What impact do you think the administration of drugs by inhalation may have on antimicrobial resistance?

In the case of our antifungal inhalation, local administration of an overwhelming dose of the antifungal agent, the more overwhelming in terms of fungal eradication, should reduce concerns about the development of resistance .
resistance concerns are generally associated with threshold therapeutic doses may allow a bug to "escape" antimicrobial activity. These exhaust bugs can then become resistant. By providing a dose larger than the threshold, we should reduce this concern.

What do you think the future for the administration of drugs by inhalation and what is the vision of Pulmatrix?

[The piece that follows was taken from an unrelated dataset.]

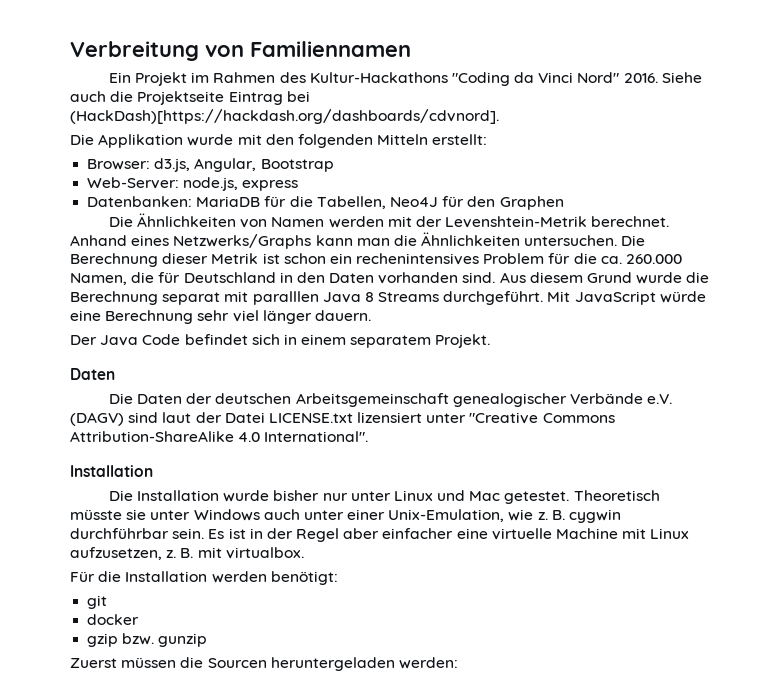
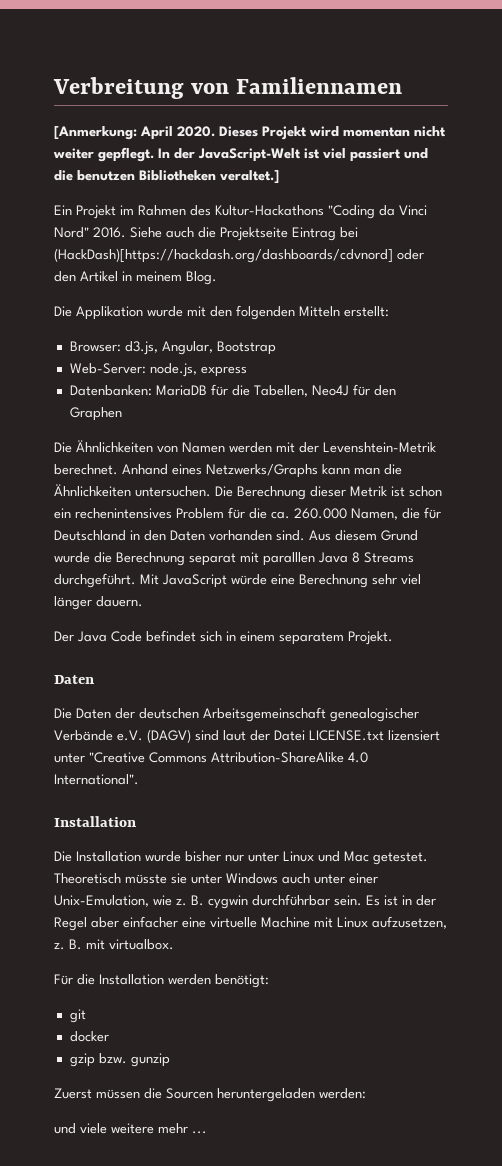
+ [Anmerkung: April 2020. Dieses Projekt wird momentan nicht weiter gepflegt. In der JavaScript-Welt ist viel passiert und die benutzen Bibliotheken veraltet.]
- Siehe auch die Projektseite Eintrag bei (HackDash)[https://hackdash.org/dashboards/cdvnord].
+ Siehe auch die Projektseite Eintrag bei (HackDash)[https://hackdash.org/dashboards/cdvnord] oder den Artikel in meinem Blog.
+ und viele weitere mehr ...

We believe that the administration of inhaled drugs will continue to grow as an approach for the treatment of diseases Pulmatrix both local and systemic. We learned some market research that many patients like ease of use, portability and route of delivery to avoid gastrointestinal effects of many drugs. We look forward to being at the forefront of engineering of these approaches starting with our current pipeline.

where readers find more information?

Our website is www.pulmatrix.com

About Dr. Robert Clarke BOB CLARKE

Dr. Clarke was promoted to CEO of Pulmatrix in 2012 after having served as Chief scientific Officer. Joining Pulmatrix in 04 as the first Ph.D. scientific level, its role has evolved to monitoring efforts in research and development at Pulmatrix focused on the development of Pulmatrix technologies for the treatment of respiratory diseases.
He raised over $ 60 million in funding from venture capital for the company as well as got more non-dilutive financing of $ 10 million to support R & D programs Pulmatrix Before Pulmatrix, he was associate Director for life sciences at Alkermes, Inc. focused on the development of inhaled therapeutics with the technological platform AIR®.
Dr. Clarke holds a B.Sc. in biomedical engineering from the University of Boston, has a doctorate in physiology from Johns Hopkins University and completed his post-doctoral training in biology breathing at Brigham and Women's Hospital and Harvard University. Dr. Clarke has over a dozen years industry and over 20 years of total experience focused on pulmonary administration of drugs and the role of inhaled particles in respiratory biology and medicine of the first co-author plan more 80 chapters, articles and abstracts.